I declined the offer of the return of the swimming pool - it crossed my mind that the only reason he'd be giving it back would be because it had a hole in it. And I'm glad I did because the other day our nice next door neighbours told me day that when that pool was in our yard the water in it was green and swimming with frog spawn but it didn't stop the former occupants kids from jumping into it.
Of course they might have just been trying to get clean after spending too long in the house.
Anyway, I told him I was surprised to hear that the banks were employing caretakers to look after their foreclosures but he didn't react, just backed down the path a couple of respectful paces and took a puff on the ill-concealed cigarette.
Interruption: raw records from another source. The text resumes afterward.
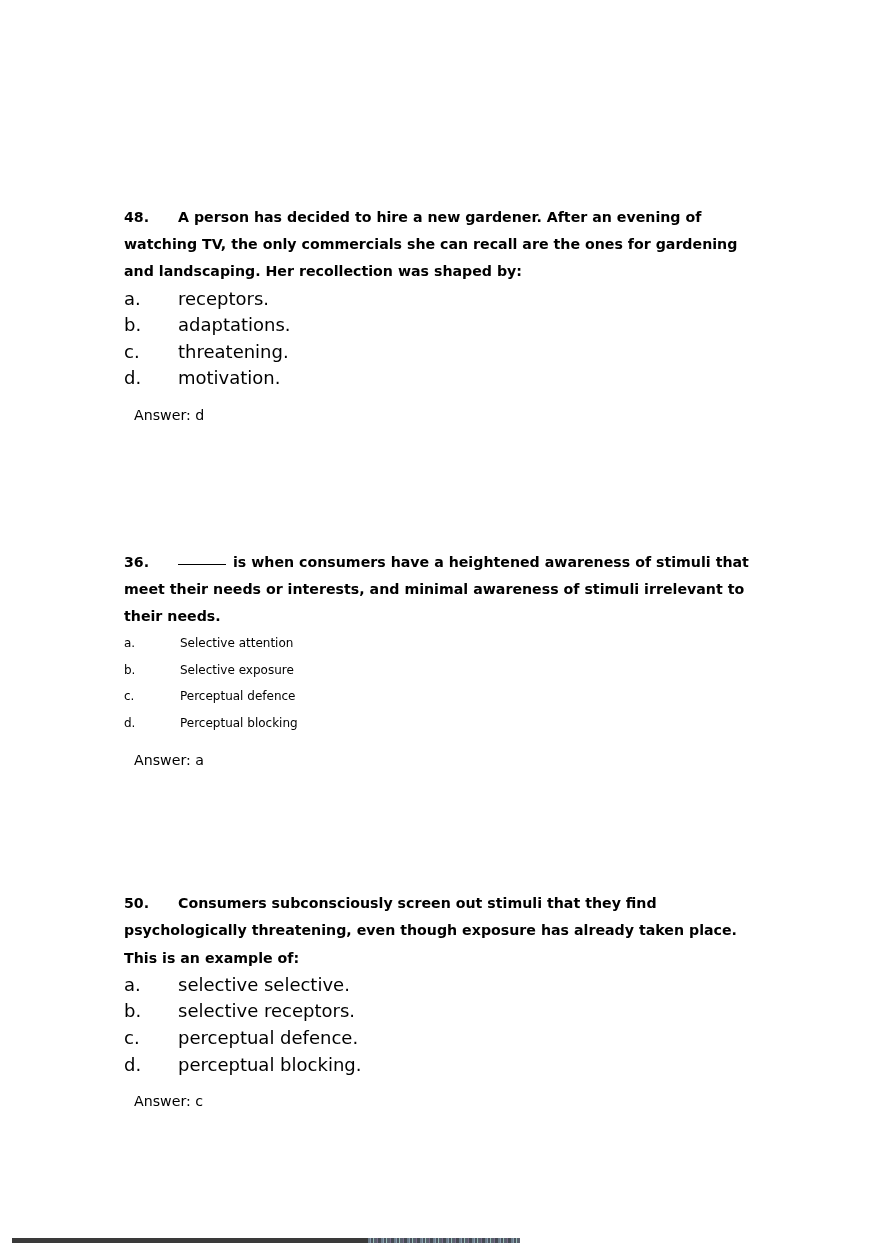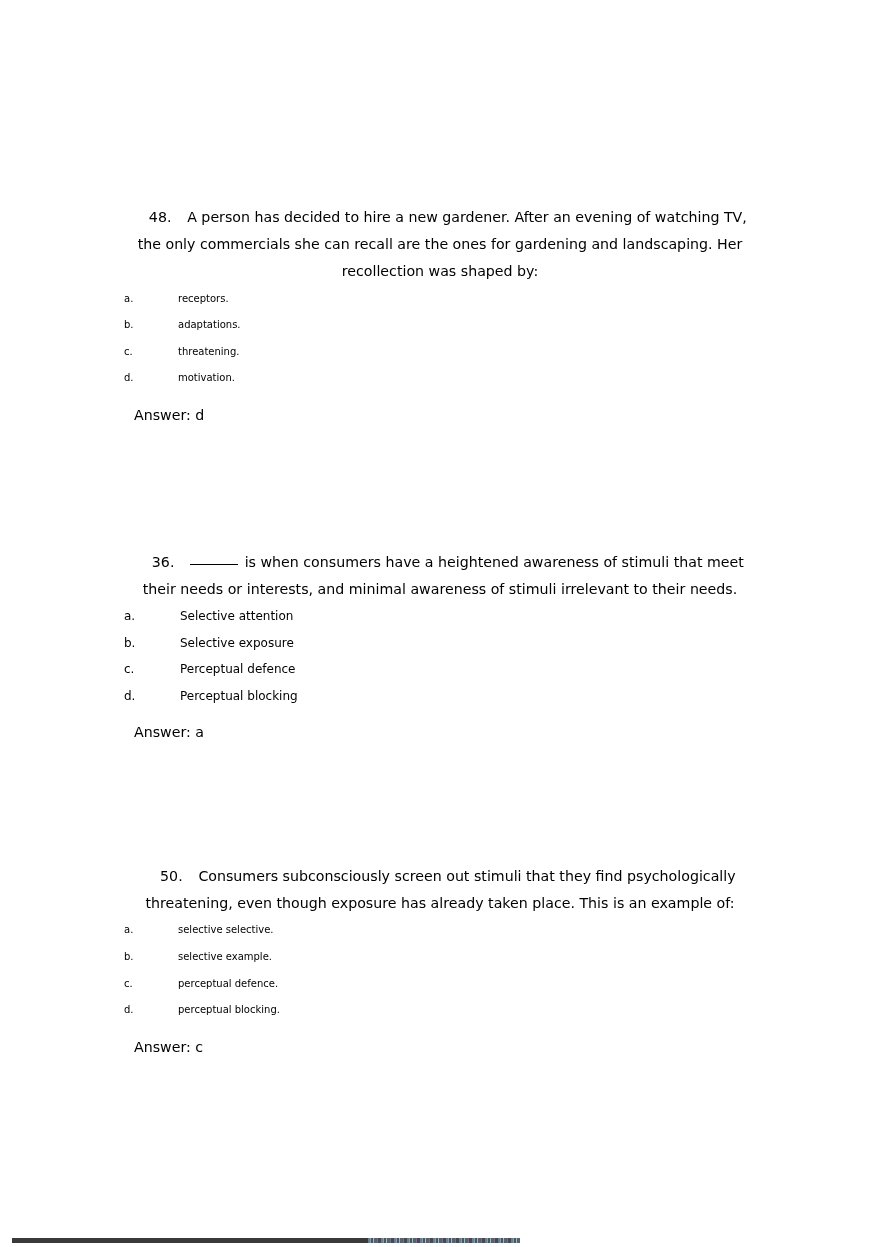--- a/index.html
+++ b/index.html
@@ -41,9 +41,10 @@
   .stem {
     font-size: 14.2px;
     line-height: 27.2px;
-    text-align: center;
+    text-align: left;
     margin: 0;
     white-space: pre-wrap;
+    font-weight: bold;
   }
   .stem .qnum {
     display: inline-block;

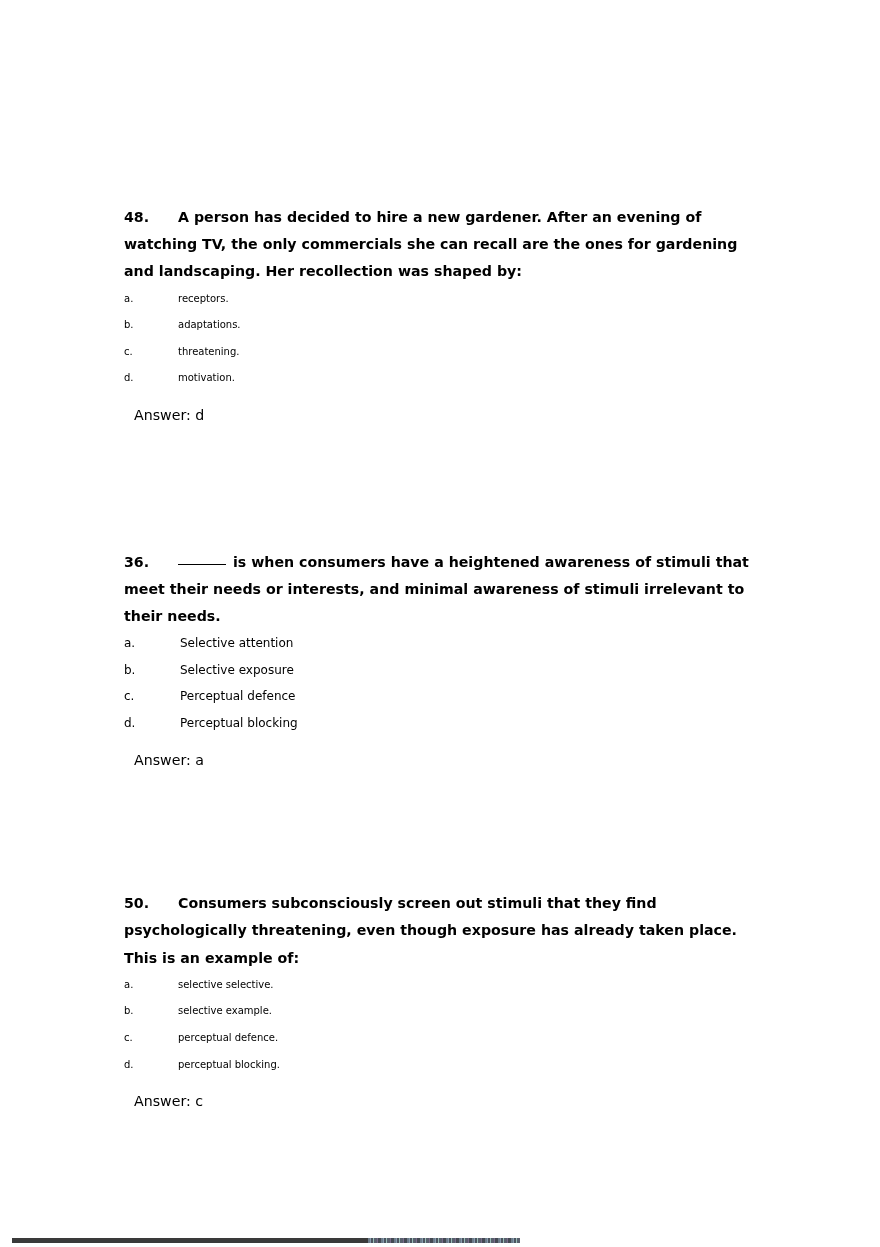--- a/index.html
+++ b/index.html
@@ -66,7 +66,7 @@
   }
   .option {
     display: block;
-    font-size: 10px;
+    font-size: 18px;
     line-height: 26.6px;
     white-space: nowrap;
   }

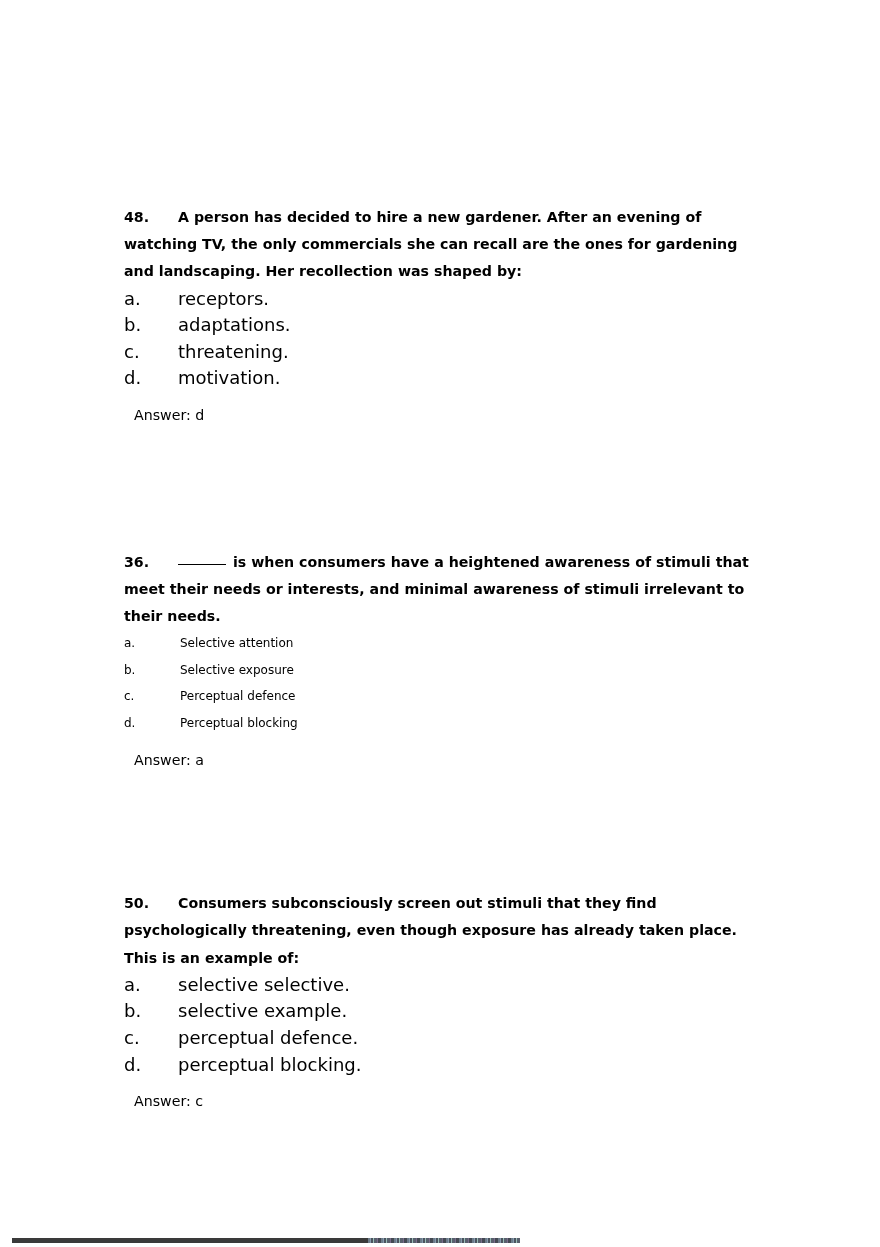--- a/index.html
+++ b/index.html
@@ -165,7 +165,7 @@
 
       <div class="options">
         <div class="option"><span class="olabel">a.</span><span>selective selective.</span></div>
-        <div class="option"><span class="olabel">b.</span><span>selective example.</span></div>
+        <div class="option"><span class="olabel">b.</span><span>selective receptors.</span></div>
         <div class="option"><span class="olabel">c.</span><span>perceptual defence.</span></div>
         <div class="option"><span class="olabel">d.</span><span>perceptual blocking.</span></div>
       </div>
He blew out smoked, looked around, and said in a confidential tone, 'I don't know what the neighbours might have been telling you about me, but none of it's true.'
'Oh,' I said, 'they've had nothing but good to say about you.'
We haven't spoken since.

We've been recording. The first thing we did was install the studio. I built walls, real ones with double thicknesses of plasterboard - or sheet rock as they call it over here. could be a genre that:
'How would you describe your music?' (A stupid but popular question - you don't describe it, you play it and people listen)
'Well, it's what we call sheet rock...'
In the old French house Amy's work room was directly above the studio. She was almost vibrated off her chair on a daily basis by errant bass frequencies. If a band came to record she quite often had to leave the house and spend a day in the library. Actually that's not true - you couldn't spend a day in the library where we lived, just three hours in the morning and a couple more hours in the afternoon, depending on the day of the week, after a two hour lunch break in a cafe being ogled by dining farmers.
We haven't had any bands in yet but we have had Chris Butler playing drums on several tracks on our new album. Chris is a fierce drummer - I found myself wearing headphones more as ear protectors than for monitoring purposes. Chris had a band called The Waitresses who had a hit with I Know What Boys Like. He was on Stiff Records courtesy of the Akron compilation. He played the bass on one of my favourite Stiff Records - Yankee Wheels by Jayne Aire & The Belvederes. He's my hero! He's also the greatest drummer I've ever recorded.
(OK Chris, if you could make the cheque out to cash...)
The new Eric & Amy album is going to be eleven or so original tunes - I think we've cleverly circumnavigated the tricky third album syndrome by doing a covers album second. Usually by the third album all the good ideas are used up and there's been no time to conjour up some new ones. But we've had all the time in the world between fixing up houses, packing containers, applying for Green Cards, putting up ceilings, braving floods, hurricanes, gigs in places like Louth and that dreadful place where Harold Shipman came from... so we've written a concept album about sheet rock. It's called Sheet Rock...

Actually some of that's a lie.

I must be off now, I've got some bass frequencies to round up. It's good to be back.